▶ [Edit difference data]
···
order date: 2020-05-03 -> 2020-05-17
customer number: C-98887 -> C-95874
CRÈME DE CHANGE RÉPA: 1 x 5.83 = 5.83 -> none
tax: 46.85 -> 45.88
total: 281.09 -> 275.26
···
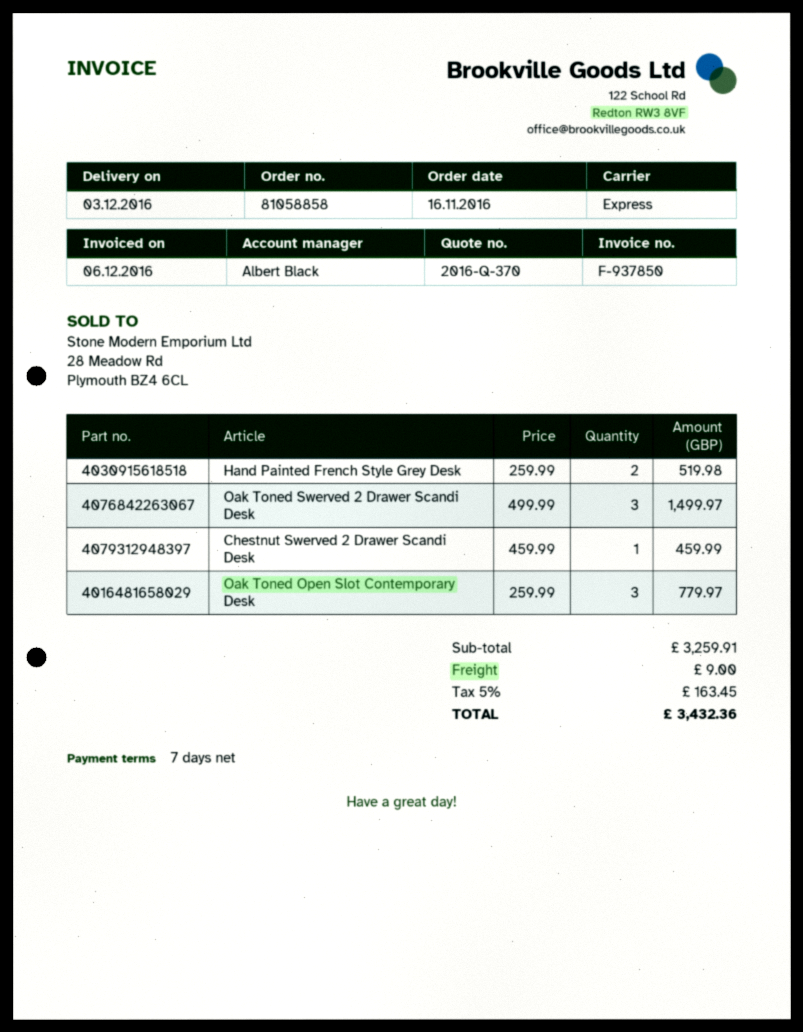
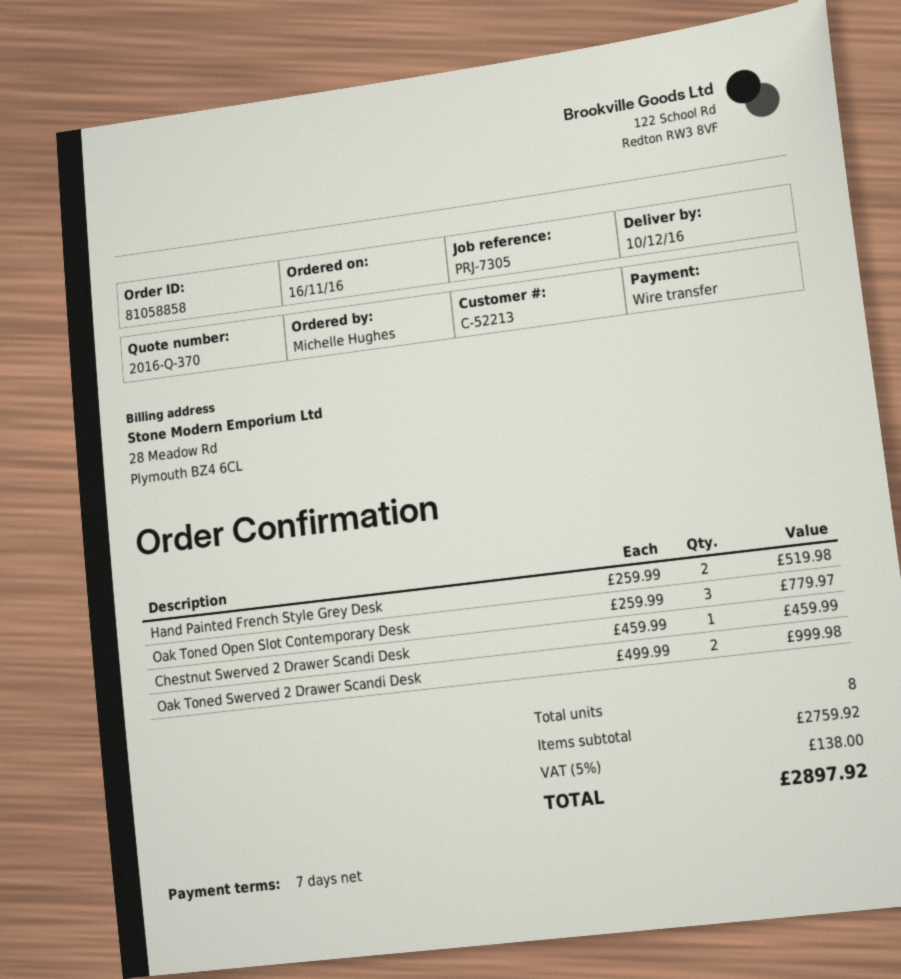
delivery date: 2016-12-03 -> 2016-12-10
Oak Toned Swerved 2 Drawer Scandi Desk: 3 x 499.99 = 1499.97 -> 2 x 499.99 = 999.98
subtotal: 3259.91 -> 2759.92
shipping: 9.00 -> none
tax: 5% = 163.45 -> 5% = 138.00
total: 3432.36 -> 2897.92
···
▶ [The problem] Beginning with the line above that contains "Oak Toned Swerved", copy each line exactly up to and including the line that contains "total: 3432.36 -> 2897.92", and go no further.

▶ [Task output]
Oak Toned Swerved 2 Drawer Scandi Desk: 3 x 499.99 = 1499.97 -> 2 x 499.99 = 999.98
subtotal: 3259.91 -> 2759.92
shipping: 9.00 -> none
tax: 5% = 163.45 -> 5% = 138.00
total: 3432.36 -> 2897.92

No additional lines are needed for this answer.